(Dataset entries)

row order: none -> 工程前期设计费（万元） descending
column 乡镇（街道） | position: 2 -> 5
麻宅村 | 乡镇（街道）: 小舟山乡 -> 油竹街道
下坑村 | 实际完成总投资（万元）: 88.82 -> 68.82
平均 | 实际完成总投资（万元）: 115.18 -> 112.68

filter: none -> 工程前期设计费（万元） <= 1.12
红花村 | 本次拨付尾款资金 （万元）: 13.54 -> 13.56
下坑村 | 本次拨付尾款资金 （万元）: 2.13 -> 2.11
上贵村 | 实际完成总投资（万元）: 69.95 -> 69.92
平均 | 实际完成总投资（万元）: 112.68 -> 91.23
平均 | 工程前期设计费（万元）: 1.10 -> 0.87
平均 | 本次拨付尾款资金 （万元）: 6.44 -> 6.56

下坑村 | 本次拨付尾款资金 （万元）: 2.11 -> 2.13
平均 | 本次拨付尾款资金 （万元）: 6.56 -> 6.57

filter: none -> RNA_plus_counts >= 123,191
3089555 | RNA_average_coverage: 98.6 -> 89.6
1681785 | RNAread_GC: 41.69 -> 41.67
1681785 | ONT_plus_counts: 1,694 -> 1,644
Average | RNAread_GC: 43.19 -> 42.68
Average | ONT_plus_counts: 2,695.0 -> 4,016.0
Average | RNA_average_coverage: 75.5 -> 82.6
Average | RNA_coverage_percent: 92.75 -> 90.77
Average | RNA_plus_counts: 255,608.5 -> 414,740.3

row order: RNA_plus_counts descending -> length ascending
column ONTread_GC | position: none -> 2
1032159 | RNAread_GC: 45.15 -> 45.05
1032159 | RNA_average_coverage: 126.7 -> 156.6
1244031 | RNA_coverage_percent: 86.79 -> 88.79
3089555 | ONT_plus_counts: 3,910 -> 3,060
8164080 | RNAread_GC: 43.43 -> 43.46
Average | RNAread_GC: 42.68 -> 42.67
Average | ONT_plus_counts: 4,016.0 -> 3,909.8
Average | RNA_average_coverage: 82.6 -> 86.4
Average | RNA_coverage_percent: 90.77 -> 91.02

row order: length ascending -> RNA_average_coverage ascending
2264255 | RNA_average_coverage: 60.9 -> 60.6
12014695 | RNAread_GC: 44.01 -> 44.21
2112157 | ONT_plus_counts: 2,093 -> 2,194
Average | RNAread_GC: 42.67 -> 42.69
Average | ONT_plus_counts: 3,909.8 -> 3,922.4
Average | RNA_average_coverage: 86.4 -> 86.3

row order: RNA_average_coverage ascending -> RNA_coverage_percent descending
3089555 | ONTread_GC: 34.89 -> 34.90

(End Dataset entries)

◆ What you have to do
The records above should be returned exactly.

◆ Result of this task
row order: none -> 工程前期设计费（万元） descending
column 乡镇（街道） | position: 2 -> 5
麻宅村 | 乡镇（街道）: 小舟山乡 -> 油竹街道
下坑村 | 实际完成总投资（万元）: 88.82 -> 68.82
平均 | 实际完成总投资（万元）: 115.18 -> 112.68

filter: none -> 工程前期设计费（万元） <= 1.12
红花村 | 本次拨付尾款资金 （万元）: 13.54 -> 13.56
下坑村 | 本次拨付尾款资金 （万元）: 2.13 -> 2.11
上贵村 | 实际完成总投资（万元）: 69.95 -> 69.92
平均 | 实际完成总投资（万元）: 112.68 -> 91.23
平均 | 工程前期设计费（万元）: 1.10 -> 0.87
平均 | 本次拨付尾款资金 （万元）: 6.44 -> 6.56

下坑村 | 本次拨付尾款资金 （万元）: 2.11 -> 2.13
平均 | 本次拨付尾款资金 （万元）: 6.56 -> 6.57

filter: none -> RNA_plus_counts >= 123,191
3089555 | RNA_average_coverage: 98.6 -> 89.6
1681785 | RNAread_GC: 41.69 -> 41.67
1681785 | ONT_plus_counts: 1,694 -> 1,644
Average | RNAread_GC: 43.19 -> 42.68
Average | ONT_plus_counts: 2,695.0 -> 4,016.0
Average | RNA_average_coverage: 75.5 -> 82.6
Average | RNA_coverage_percent: 92.75 -> 90.77
Average | RNA_plus_counts: 255,608.5 -> 414,740.3

row order: RNA_plus_counts descending -> length ascending
column ONTread_GC | position: none -> 2
1032159 | RNAread_GC: 45.15 -> 45.05
1032159 | RNA_average_coverage: 126.7 -> 156.6
1244031 | RNA_coverage_percent: 86.79 -> 88.79
3089555 | ONT_plus_counts: 3,910 -> 3,060
8164080 | RNAread_GC: 43.43 -> 43.46
Average | RNAread_GC: 42.68 -> 42.67
Average | ONT_plus_counts: 4,016.0 -> 3,909.8
Average | RNA_average_coverage: 82.6 -> 86.4
Average | RNA_coverage_percent: 90.77 -> 91.02

row order: length ascending -> RNA_average_coverage ascending
2264255 | RNA_average_coverage: 60.9 -> 60.6
12014695 | RNAread_GC: 44.01 -> 44.21
2112157 | ONT_plus_counts: 2,093 -> 2,194
Average | RNAread_GC: 42.67 -> 42.69
Average | ONT_plus_counts: 3,909.8 -> 3,922.4
Average | RNA_average_coverage: 86.4 -> 86.3

row order: RNA_average_coverage ascending -> RNA_coverage_percent descending
3089555 | ONTread_GC: 34.89 -> 34.90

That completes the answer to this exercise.